§ **Task directions**: A word-for-word copy of the following listing is needed. Leave out its images.

§ **Material shown**:
━━━━━━━━━━━━━━━━━━━━━━━━━━━━━━
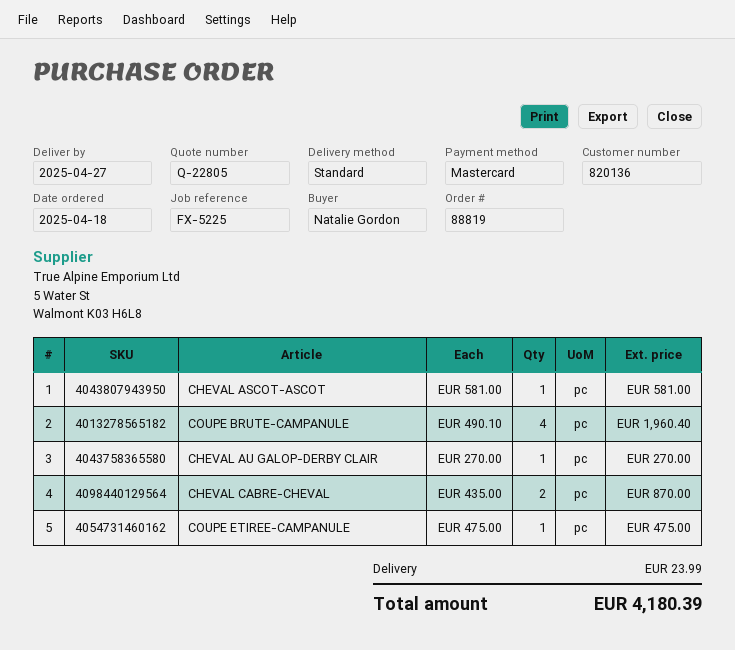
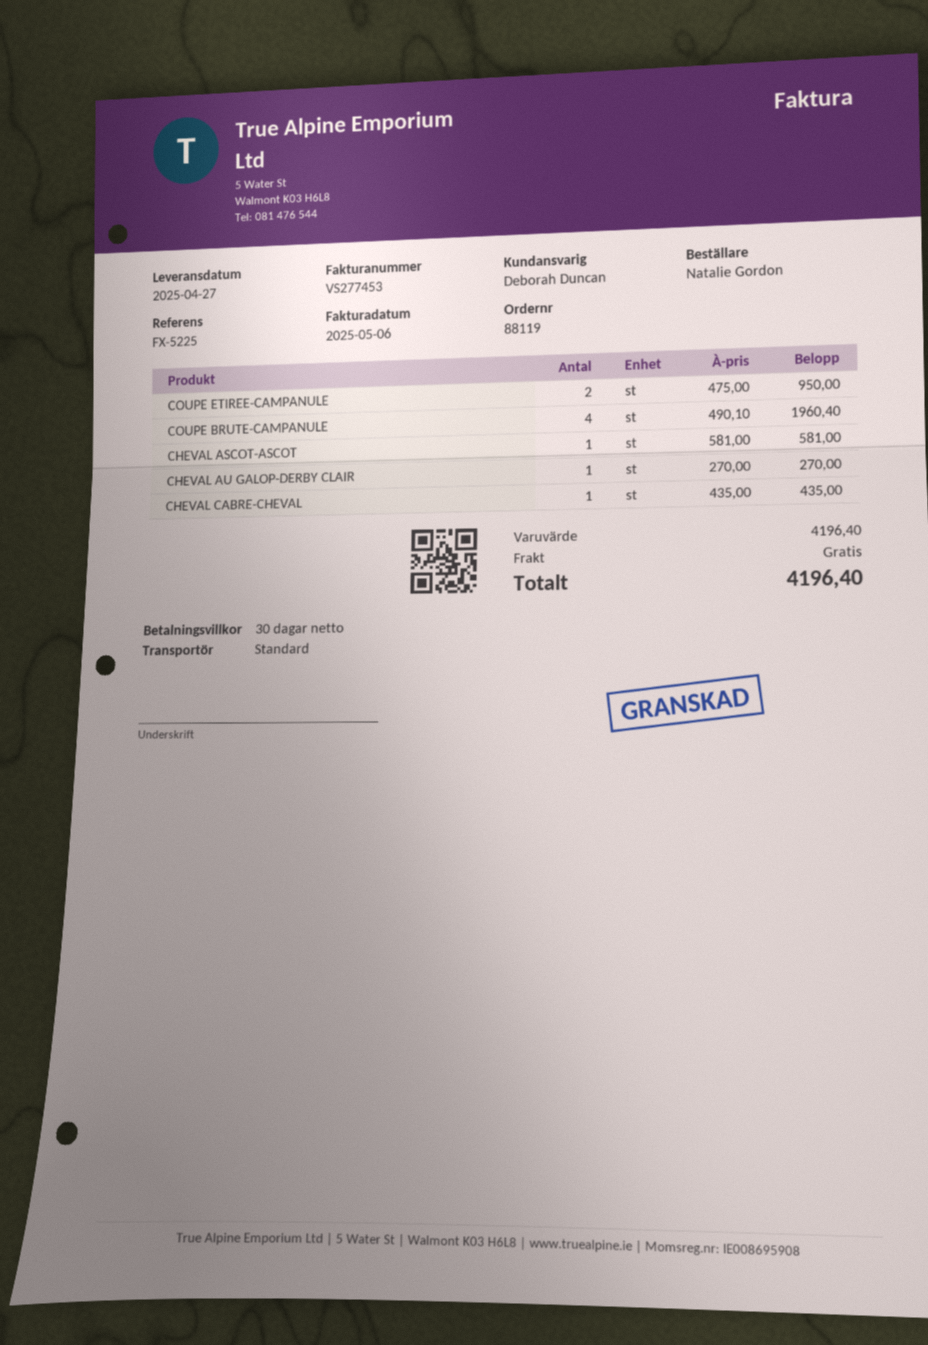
order number: 88819 -> 88119
CHEVAL CABRE-CHEVAL: 2 x 435.00 = 870.00 -> 1 x 435.00 = 435.00
COUPE ETIREE-CAMPANULE: 1 x 475.00 = 475.00 -> 2 x 475.00 = 950.00
shipping: 23.99 -> 0.00
total: 4180.39 -> 4196.40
━━━━━━━━━━━━━━━━━━━━━━━━━━━━━━
§ **Exercise result**:
order number: 88819 -> 88119
CHEVAL CABRE-CHEVAL: 2 x 435.00 = 870.00 -> 1 x 435.00 = 435.00
COUPE ETIREE-CAMPANULE: 1 x 475.00 = 475.00 -> 2 x 475.00 = 950.00
shipping: 23.99 -> 0.00
total: 4180.39 -> 4196.40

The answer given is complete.